Было видно, что Синичкин и сам волнуется. Он помолчал и добавил уже тихо и как-то грустно:
— Знаешь, я уже битый-перебитый, сколько этих нарисованных автомобильчиков я на стенку повесил!.. — Жорес поерошил свои и без того лохматые волосы и твердо закончил: — Я не предрекаю неудачу, всегда нужно надеяться на успех, иначе и работать не стоит. Но если не выйдет этот автомобиль, нужно делать следующий.
Григорий выпил вина, шумно вздохнул. Что-то было такое в словах Синичкина, чего он не мог ухватить ясно, до конца. И он спросил, стараясь быть небрежным и насмешливым:
— Ну хорошо. Но какое к этому имеет отношение, женат я или нет?
— Имеет, — устало отозвался художник. — Был бы женат, не думал бы, что один, чувствовал бы, что в твоей работе есть доля тех, кто работал до тебя, и доля твоей жены, хотя она, предположим, только котлеты жарила, и доля твоих детей, хотя они только мешали тебе своим шумом и криком и ты сто раз орал на них и думал, что сойдешь с ума. — Он подвинул стакан. — Плесни-ка мне. Я, понимаешь, не очень верю в гордое подвижничество.
Григорий не ответил, налил художнику вина, отвернулся, стал смотреть на людей в очереди у стойки, тяжелая рассеянность вдруг навалилась на него.
— Ты прости, пожалуйста, — виновато и тихо сказал Жорес. — Я, наверное, не прав, и не надо было ничего говорить.
— Да ну, все в порядке, — не поворачиваясь, ответил Григорий. Он действительно не чувствовал досады — только грусть и тяжелую рассеянность.
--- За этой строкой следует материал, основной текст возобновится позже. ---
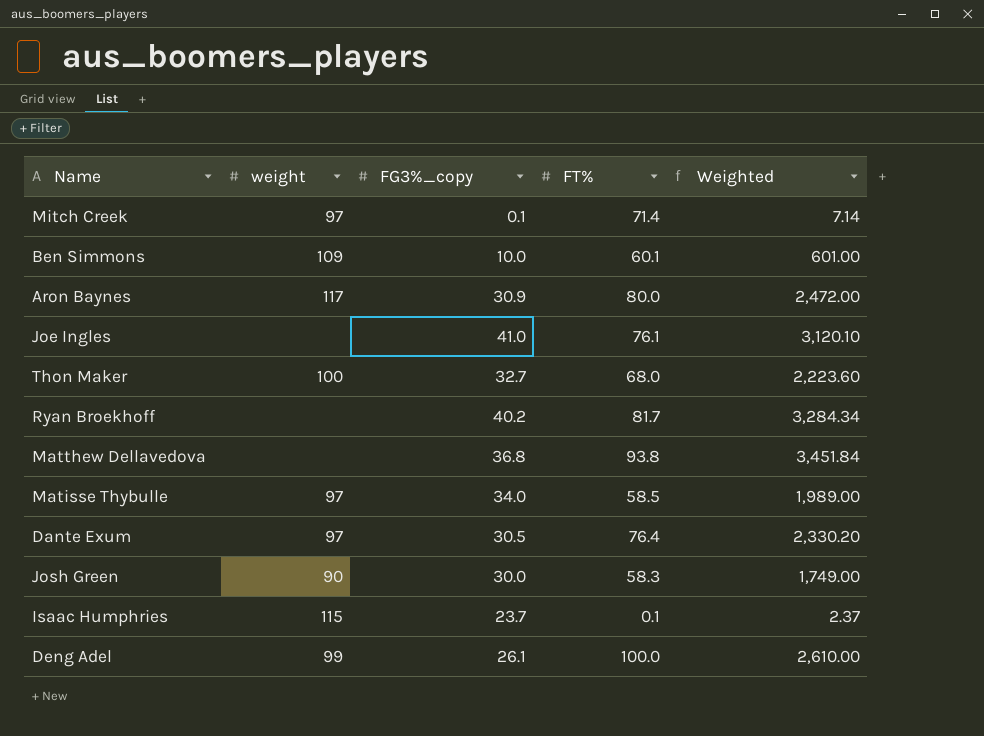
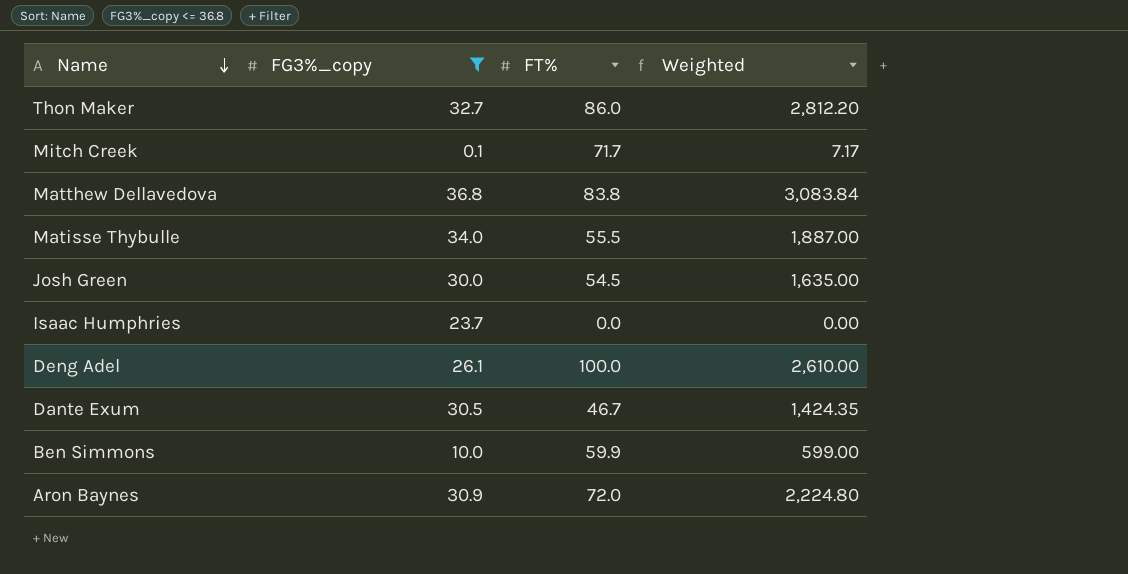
filter: none -> FG3%_copy <= 36.8
row order: none -> Name descending
column weight | position: 2 -> none
Thon Maker | FT%: 68.0 -> 86.0
Thon Maker | Weighted: 2,223.60 -> 2,812.20
Mitch Creek | FT%: 71.4 -> 71.7
Mitch Creek | Weighted: 7.14 -> 7.17
Matthew Dellavedova | FT%: 93.8 -> 83.8
Matthew Dellavedova | Weighted: 3,451.84 -> 3,083.84
Matisse Thybulle | FT%: 58.5 -> 55.5
Matisse Thybulle | Weighted: 1,989.00 -> 1,887.00
Josh Green | FT%: 58.3 -> 54.5
Josh Green | Weighted: 1,749.00 -> 1,635.00
Isaac Humphries | FT%: 0.1 -> 0.0
Isaac Humphries | Weighted: 2.37 -> 0.00
Dante Exum | FT%: 76.4 -> 46.7
Dante Exum | Weighted: 2,330.20 -> 1,424.35
Ben Simmons | FT%: 60.1 -> 59.9
Ben Simmons | Weighted: 601.00 -> 599.00
Aron Baynes | FT%: 80.0 -> 72.0
Aron Baynes | Weighted: 2,472.00 -> 2,224.80

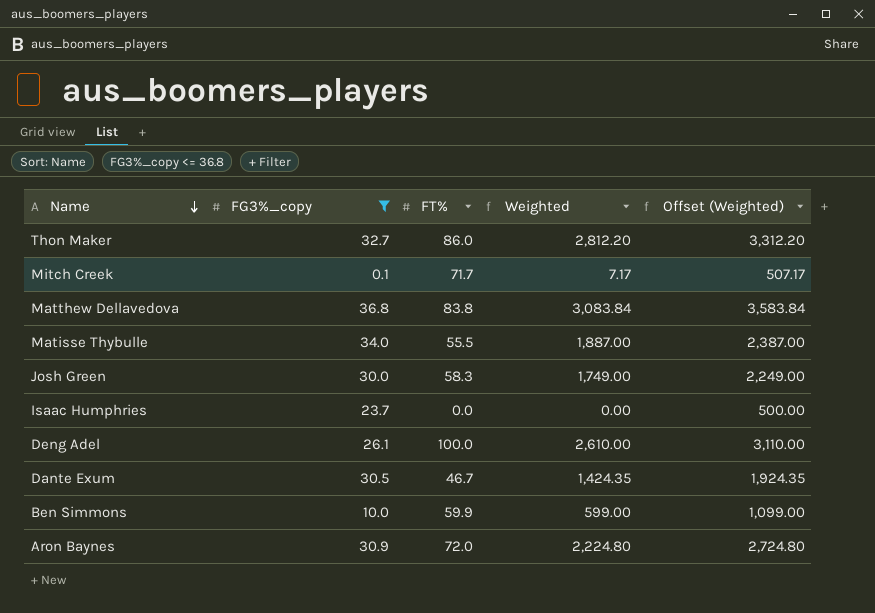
column Offset (Weighted) | formula: none -> [Weighted] + 500
Josh Green | FT%: 54.5 -> 58.3
Josh Green | Weighted: 1,635.00 -> 1,749.00

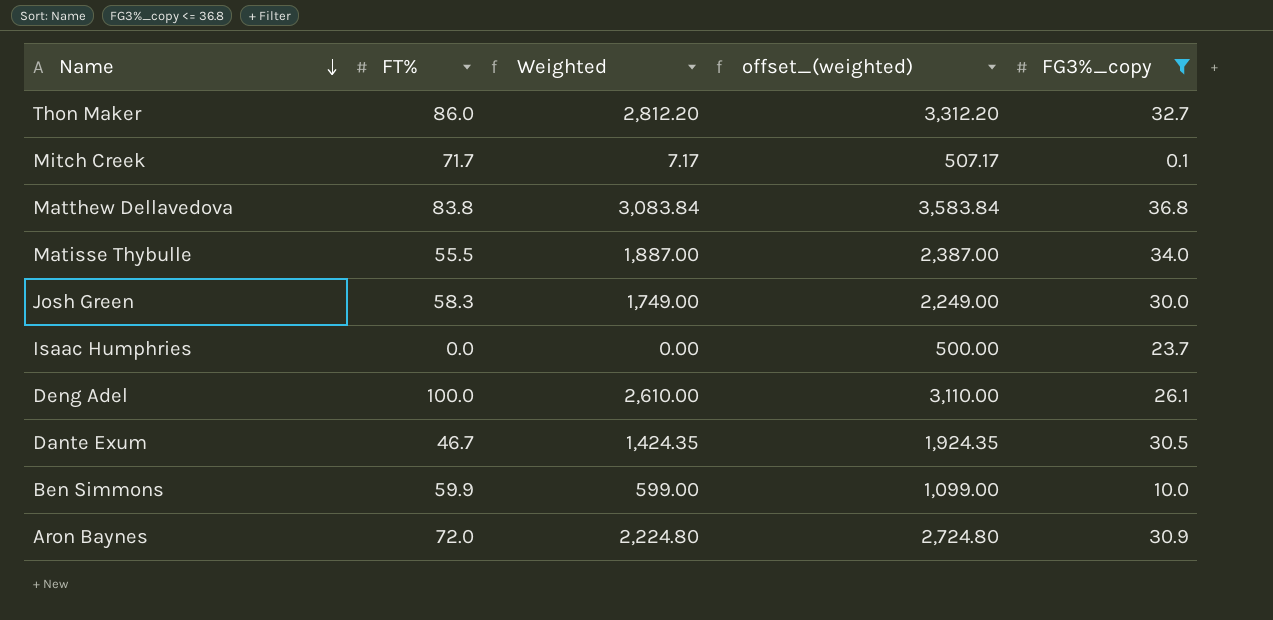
column name: Offset (Weighted) -> offset_(weighted)
column FG3%_copy | position: 2 -> 5

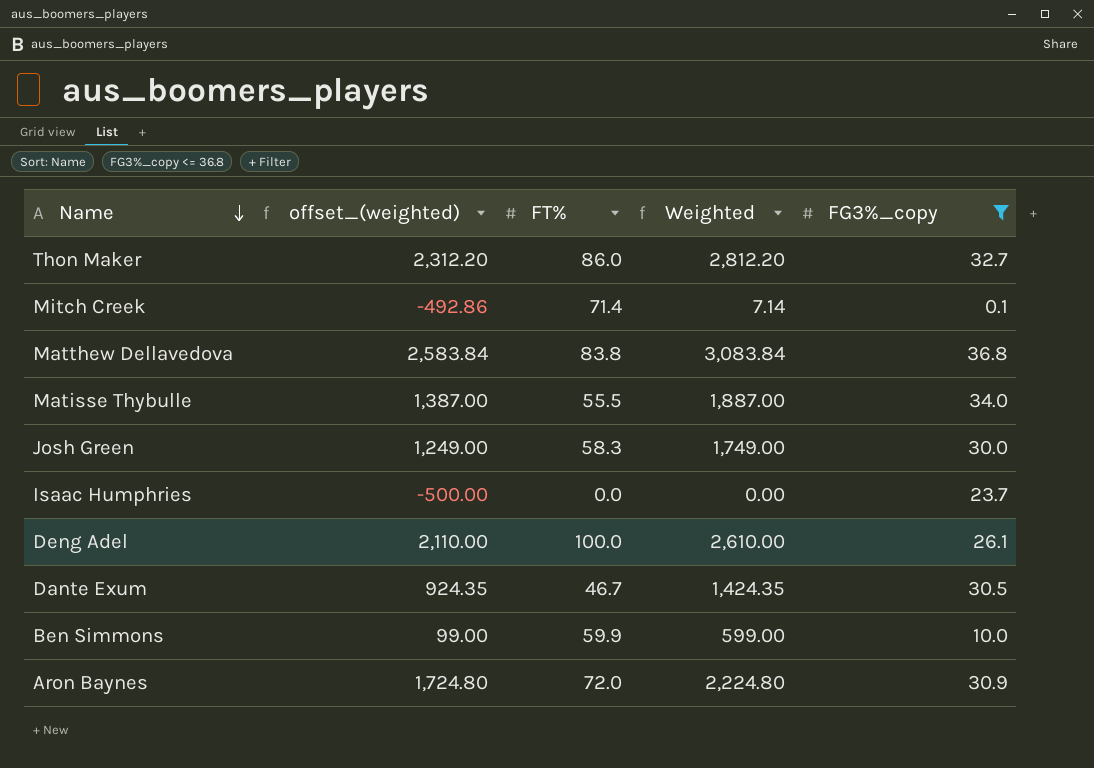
column offset_(weighted) | formula: [Weighted] + 500 -> [Weighted] - 500
column offset_(weighted) | position: 4 -> 2
Mitch Creek | FT%: 71.7 -> 71.4
Mitch Creek | Weighted: 7.17 -> 7.14

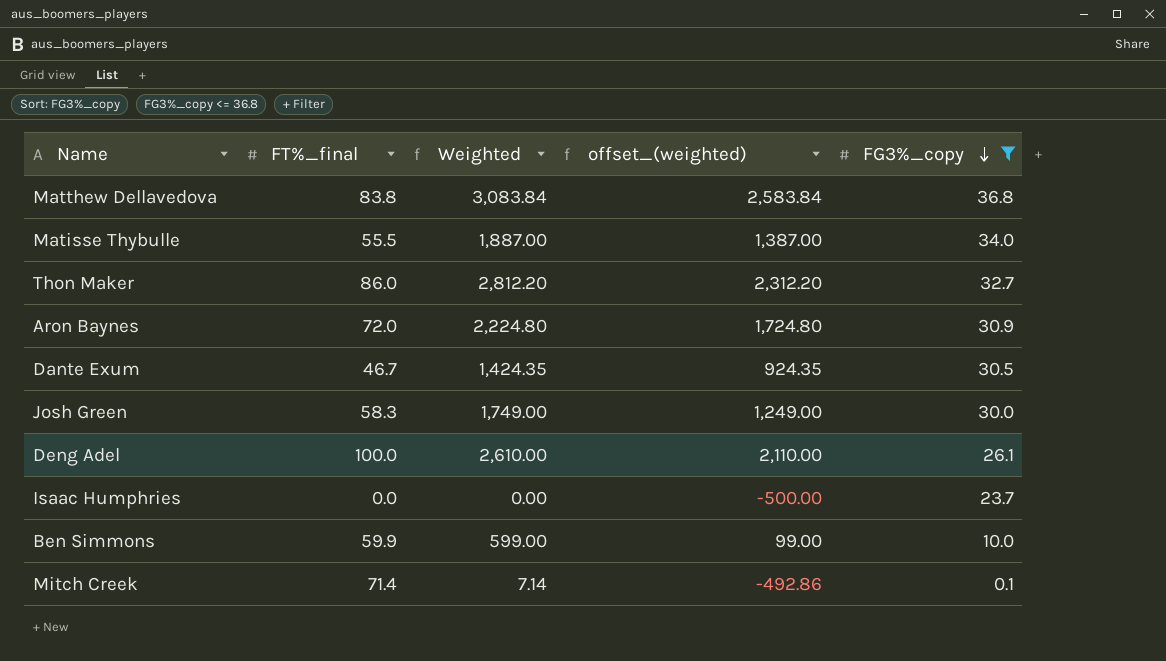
row order: Name descending -> FG3%_copy descending
column name: FT% -> FT%_final
column offset_(weighted) | position: 2 -> 4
— Ты запиши адрес и телефон. Может, зайдешь как-нибудь, я почти все вечера дома. Жена малосольных огурчиков сделала — мировая закуска… Покажу тебе разные эскизики. Посмотришь моих бандитов — одному десять, другому семь. Уже обыгрывают меня в шахматы.
— Спасибо, — искренне сказал Григорий.
— Я через недельку, думаю, покажу тебе наброски.
Домой Яковлев шел пешком. Он шагал по Петровской набережной. Мерклый воздух над Невой отдавал знобкой сыростью. Порывами налетал ветер, и тогда по темной зыби реки пробегали белые барашки. Григорий перешел мост и свернул вдоль Большой Невки. Грузовое движение уже ослабло, и тихо было на этой магистральной набережной в вечерний час. Приятная легкость ощущалась после вина, и мысли приходили легкие, благодушные. Рассеянность, которая навалилась в кафе, прошла.
«Не ошибся я, с Жоресом можно будет работать, — думал Григорий, шагая вдоль стен домов по безлюдному тротуару. — Настоящих дизайнеров мало… Начитан. Как он меня с этой «Альфеттой», а? Молодец. Не зря тянуло к нему всегда. А его за дурака считают. Говорят, бездарь… — Григорий поморщился. — Прилепят ярлык, и довольны. „Бездарь”. Еще раз скажут при мне…» Тут Григорий даже запнулся на ровном месте. В памяти встало злое и красивое лицо Аллы Синцовой и ее резкое, почти как крик: «Он же — бездарь!»
Григорий тяжело вздохнул, достал сигарету. Что-то заныло глубоко внутри, он даже не почувствовал вкуса сигареты. Вдруг откуда-то прилетел ветер, обдал холодом шею и лицо, и стало совсем одиноко. Захотелось побыстрее домой, и он свернул в переулок, чтобы выйти на проспект, где ходили трамваи.
Квартира встретила его неприятной тишиной — соседи куда-то ушли. Яковлев щелкнул выключателем, осветив длинный кривой коридор. Навалилось ощущение пустоты. Он вошел в комнату, повесил пиджак на спинку стула, не расстегивая пуговиц, через голову стащил рубашку, — все было привычным: и старая тахта, и чертежная доска, и порядком запыленные полки с книгами… Но что-то было не так. Впервые ему была неприятна эта комната, он вдруг заметил ее неуютность.
«Хватит на сегодня хандры, — приказал он себе. — Нужно подумать о переносе сцепления, прикинуть, чтобы завтра посоветоваться с Валей».
Яковлев вышел на кухню, поставил чайник на газ, умылся в ванной холодной водой. Вскоре свистнул закипевший чайник, и в этом звуке тоже было что-то тоскливое. Яковлев погасил горелку. Чаю не хотелось. Он вернулся в комнату, сел к чертежной доске; матовая поверхность ватмана, казалось, светилась изнутри мягким жемчужно-серым светом — это тоже было привычным, но сегодня угнетало.